━━━ DATA TO USE ━━━

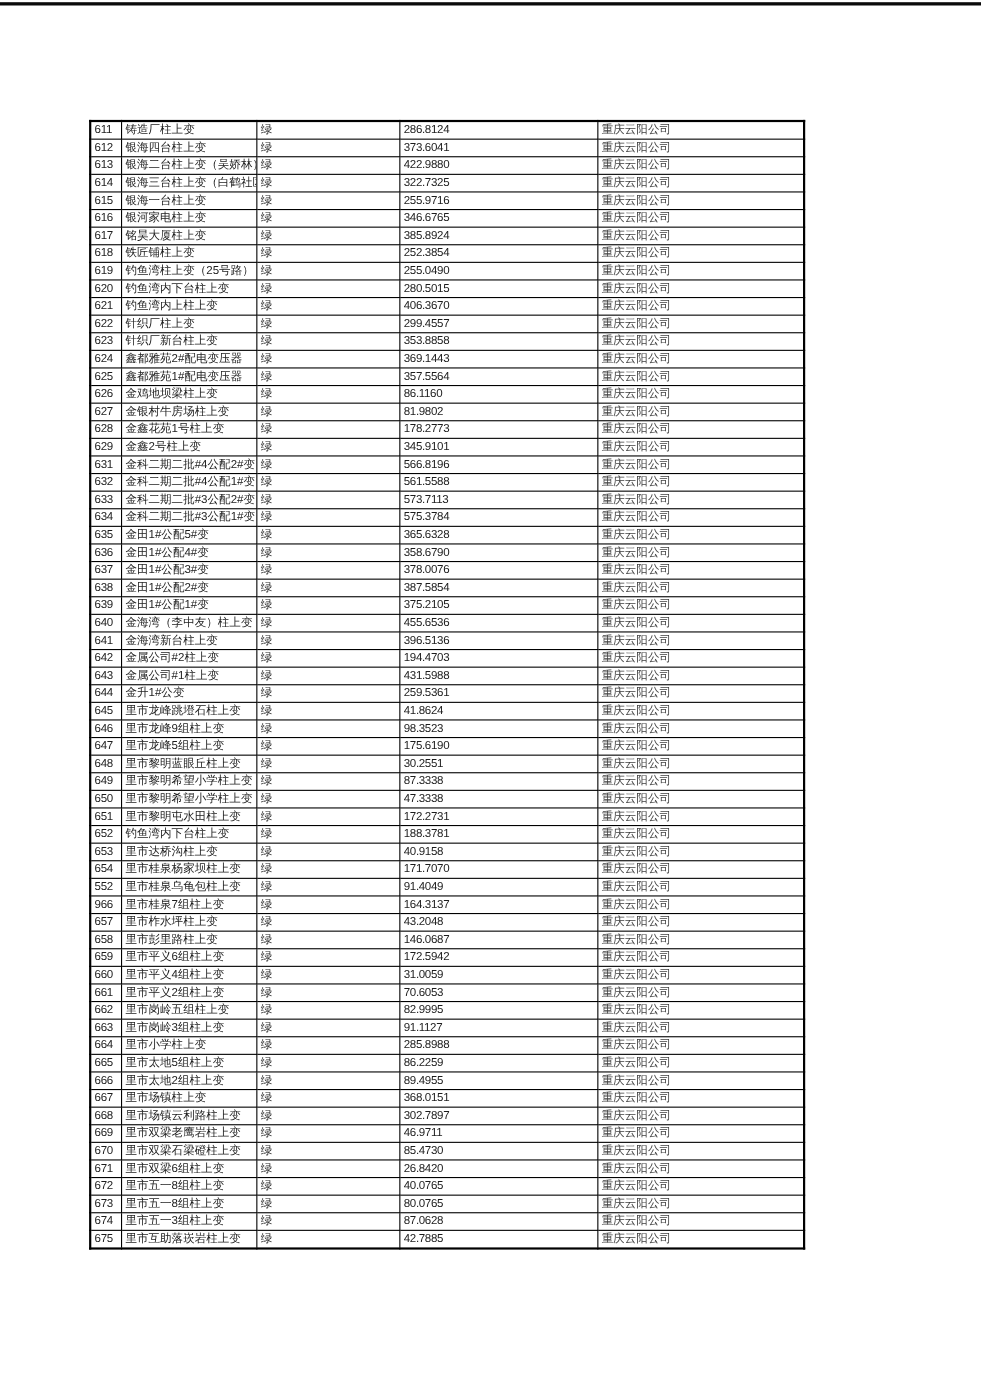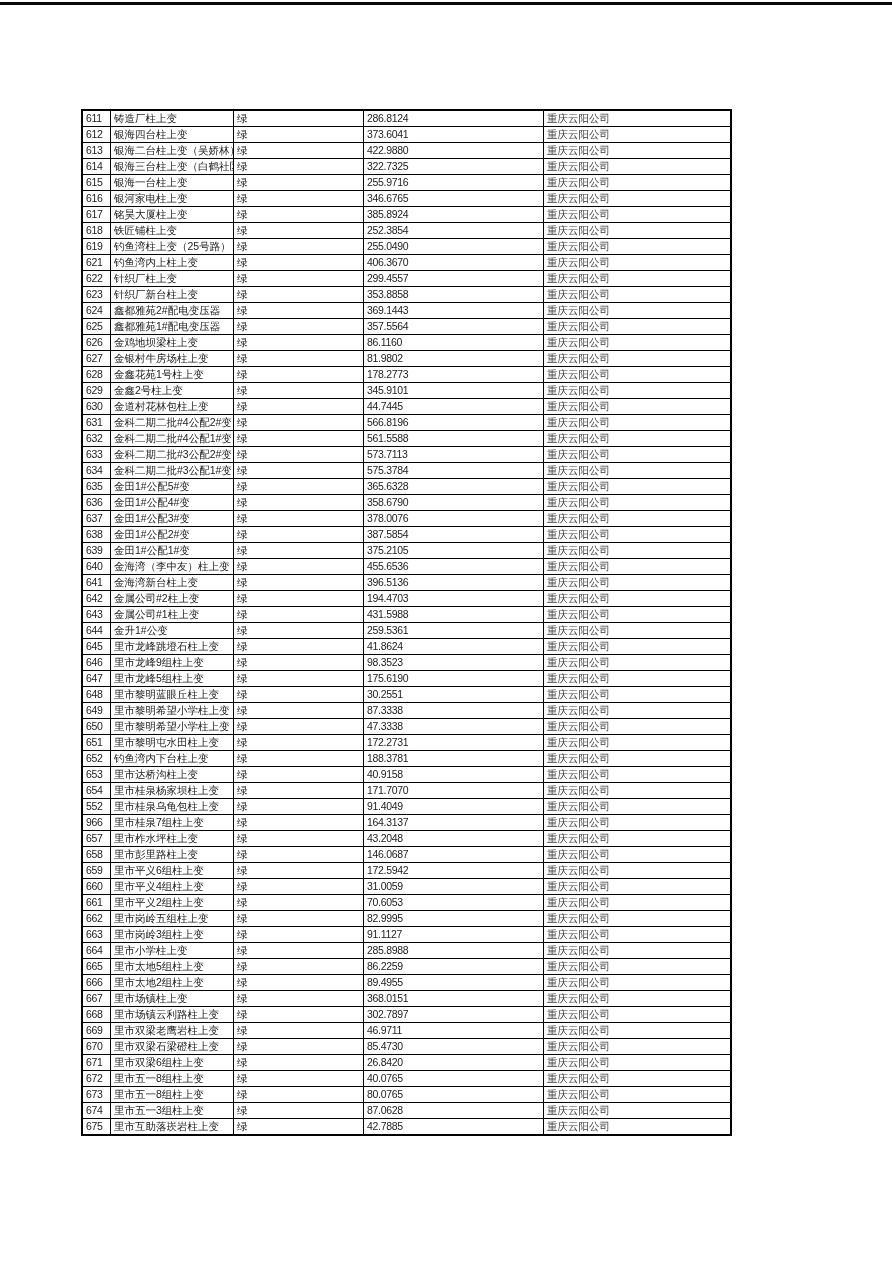"620" tr { html: none -> <tr> <td>620</td> <td>钓鱼湾内下台柱上变</td> <td>绿</td> <td>280.5015</td> <td>重庆云阳公司</td> </tr> }
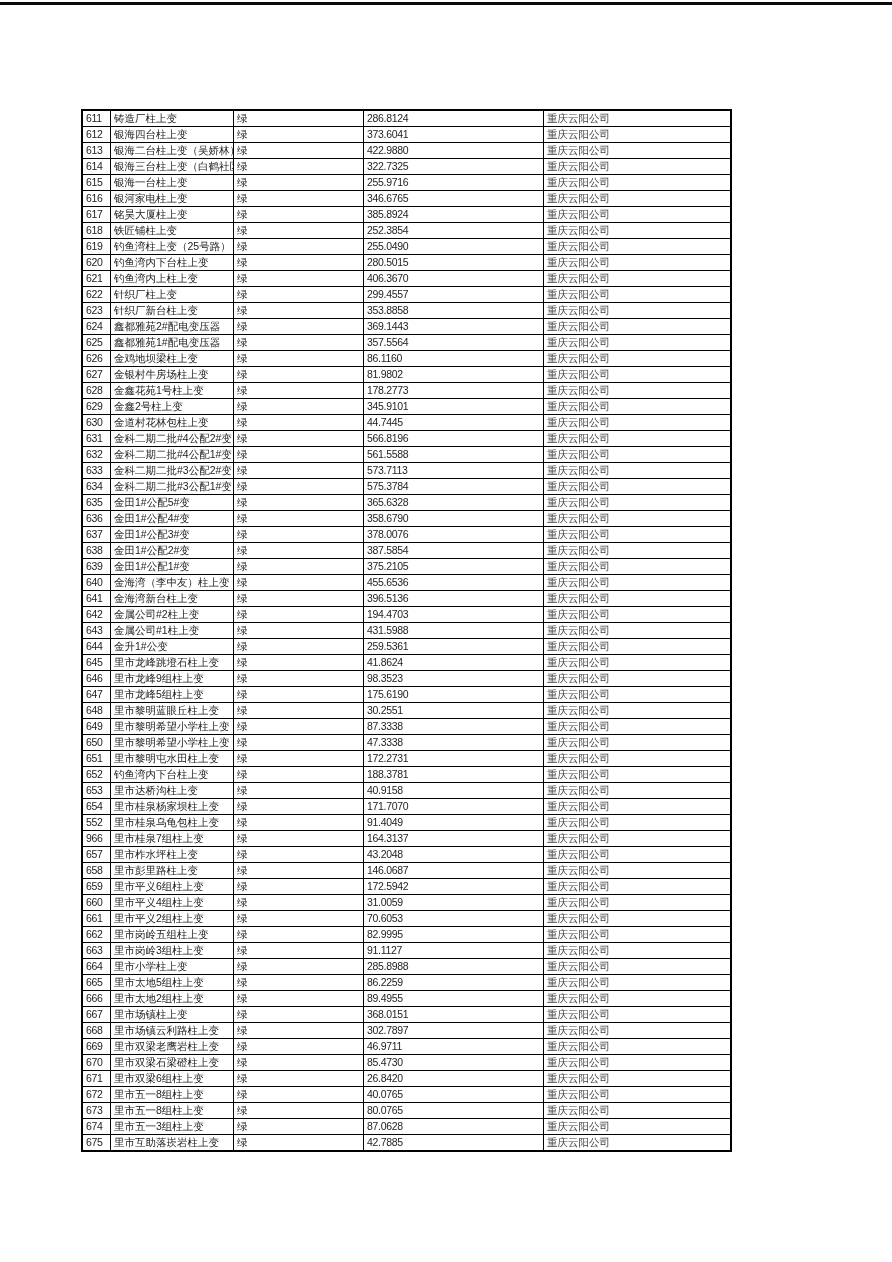"630" tr { html: <tr> <td>630</td> <td>金道村花林包柱上变</td> <td>绿</td> <td>44.7445</td> <td>重庆云阳公司</td> </tr> -> none }
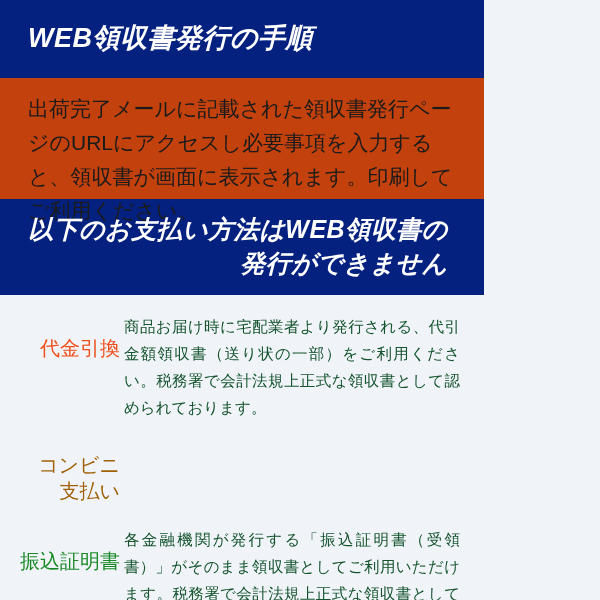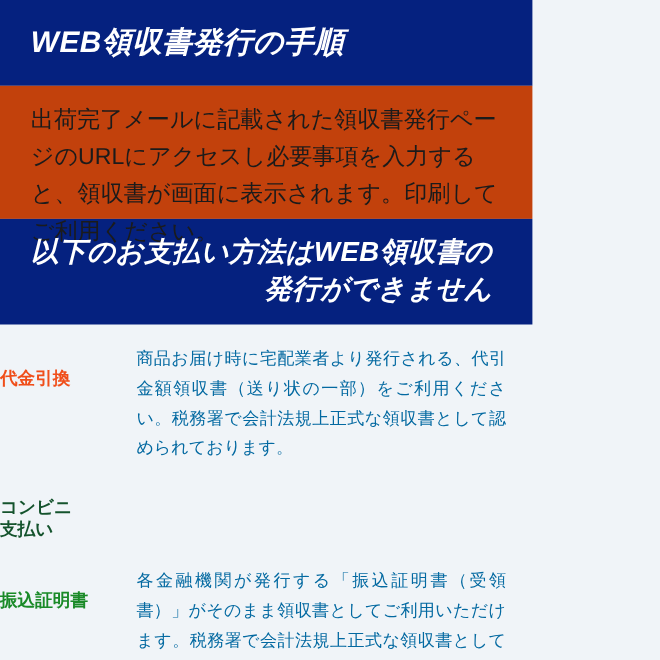"商品お届け時に宅配業者より発行される、代引金額領収書（送り状の一部）をご利用くだ" .pay-desc { color: #0369a1 -> #14532d }
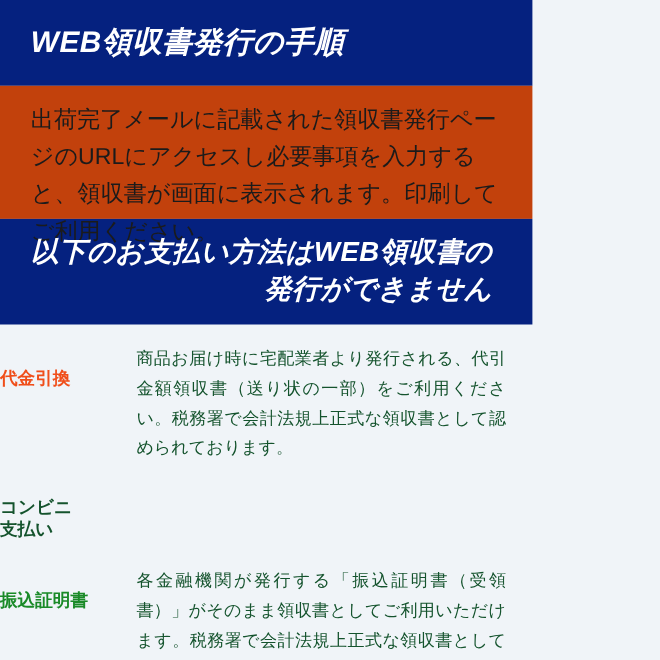"代金引換" .pay-label { font-size: 16px -> 20px; font-weight: bold -> normal; text-align: left -> right }
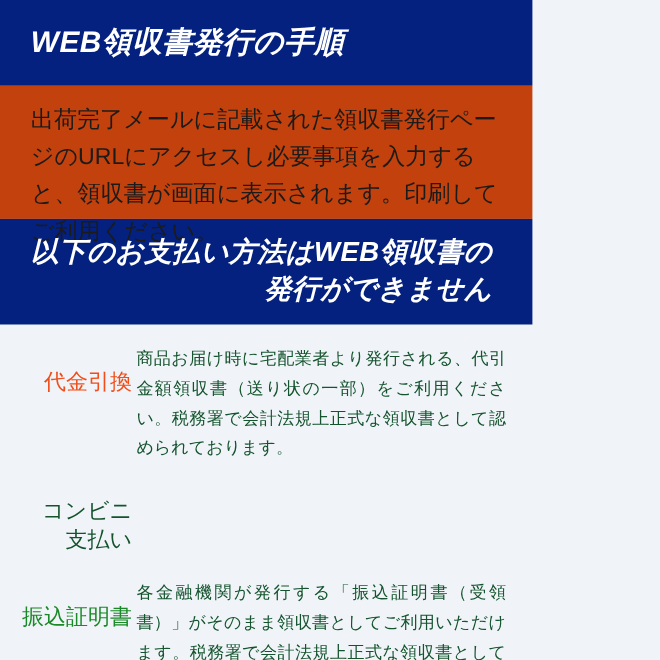"コンビニ" .label-cvs { color: #14532d -> #a16207 }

━━━

When you write out the material again, keep every word exact and omit the pictures.

§ **EXERCISE ANSWER**:
"620" tr { html: none -> <tr> <td>620</td> <td>钓鱼湾内下台柱上变</td> <td>绿</td> <td>280.5015</td> <td>重庆云阳公司</td> </tr> }
"630" tr { html: <tr> <td>630</td> <td>金道村花林包柱上变</td> <td>绿</td> <td>44.7445</td> <td>重庆云阳公司</td> </tr> -> none }
"商品お届け時に宅配業者より発行される、代引金額領収書（送り状の一部）をご利用くだ" .pay-desc { color: #0369a1 -> #14532d }
"代金引換" .pay-label { font-size: 16px -> 20px; font-weight: bold -> normal; text-align: left -> right }
"コンビニ" .label-cvs { color: #14532d -> #a16207 }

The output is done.